Question

From a lot of $6$ items containing $2$ defective items, a sample of $4$ items are drawn at random. Let the random variable X denote the number of defective items in the sample. If the sample is drawn without replacement, find the probability distribution of X.

Answer 1

We have a lot of $6$ items, 2 are defective $\to 6-2=4$ are non-defective.

P (drawing a defective item) = $\frac{2}{6}=\frac{1}{3}$

P (drawing a non-defective item) = 1 - P (drawing a defective item) $=1-\frac{1}{3}=\frac{2}{3}$

Note$:4$ items can be drawn from a lot of 6 items in ${}^6{C}_4$ ways.

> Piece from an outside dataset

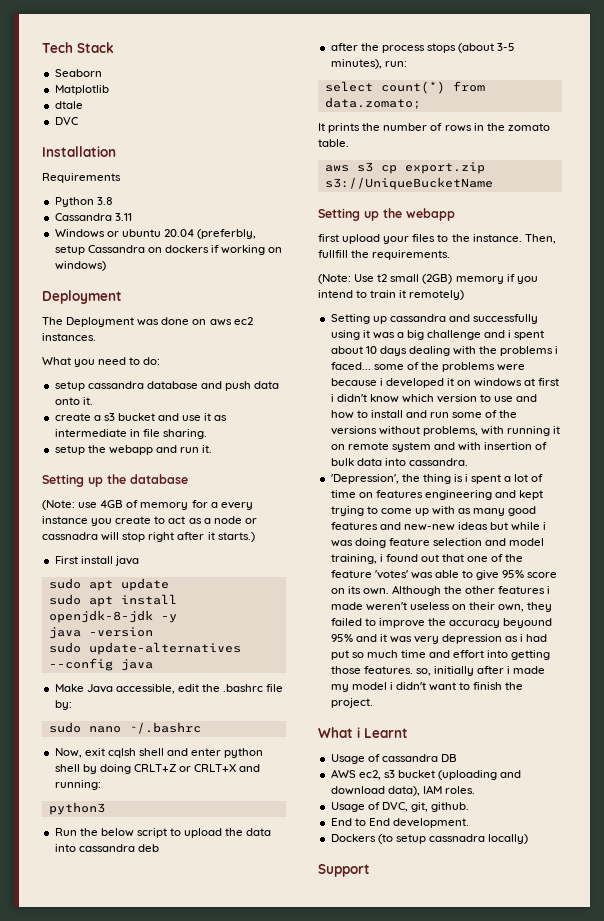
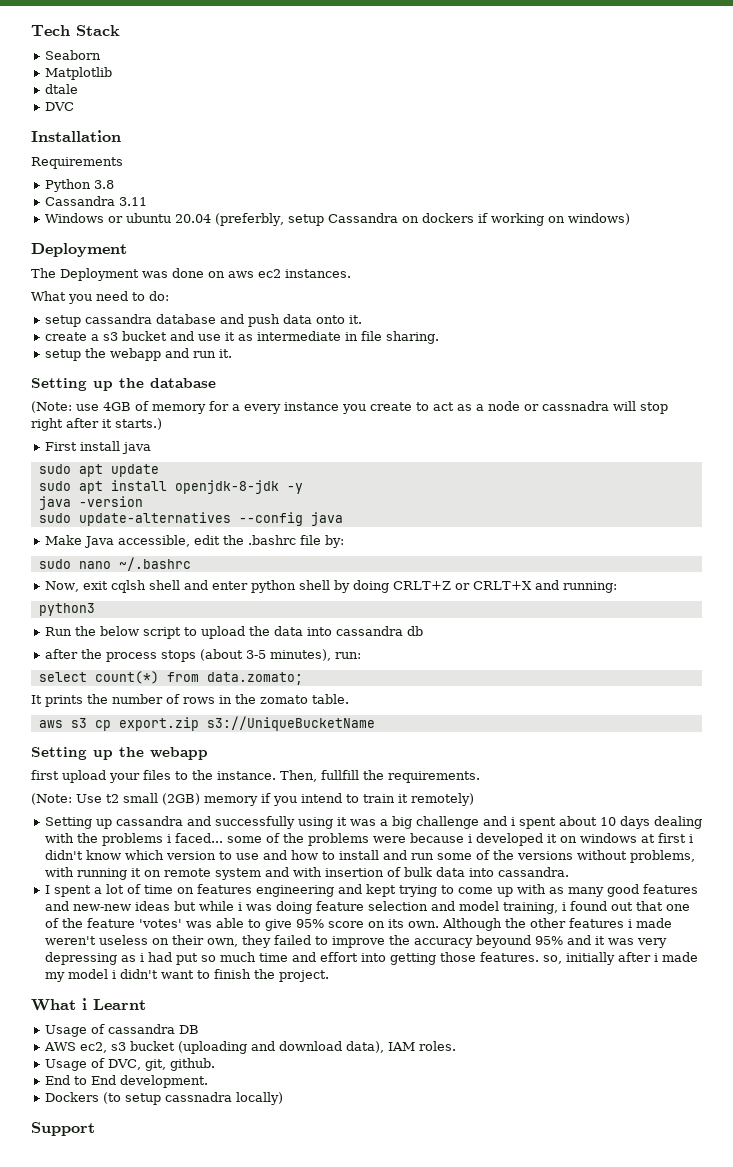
[137,844,159,852] deb -> [406,626,423,636] db
[330,474,469,484] 'Depression', the thing is i -> [44,885,50,894] I
[442,634,503,644] depression -> [44,952,117,965] depressing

Let $X$ be the random variable of drawing 2 defective items from the lot.

$P(X=0)=$ P (no defective item in the sample) = $\frac{{}^4{C}_4}{{}^6{C}_4}=\frac{1}{15}$

$P(X=1)=$ P (one defective item from the lot) = P(one defective, 3 non-defective items) $=(\frac{{}^2{C}_1{}^4{C}_3}{{}^6{C}_4})=\frac{8}{15}$

$P(X=2)=$ P (two defective items from the lot) = P(2 defective, 2 non-defective bulbs) =$\frac{{}^2{C}_2{}^4{C}_2}{{}^6{C}_4}=\frac{6}{15}$

Therefore the required probability distribution is as follows:

$X:012$
$P\left(X\right):\frac{1}{15}\frac{8}{15}\frac{6}{15}$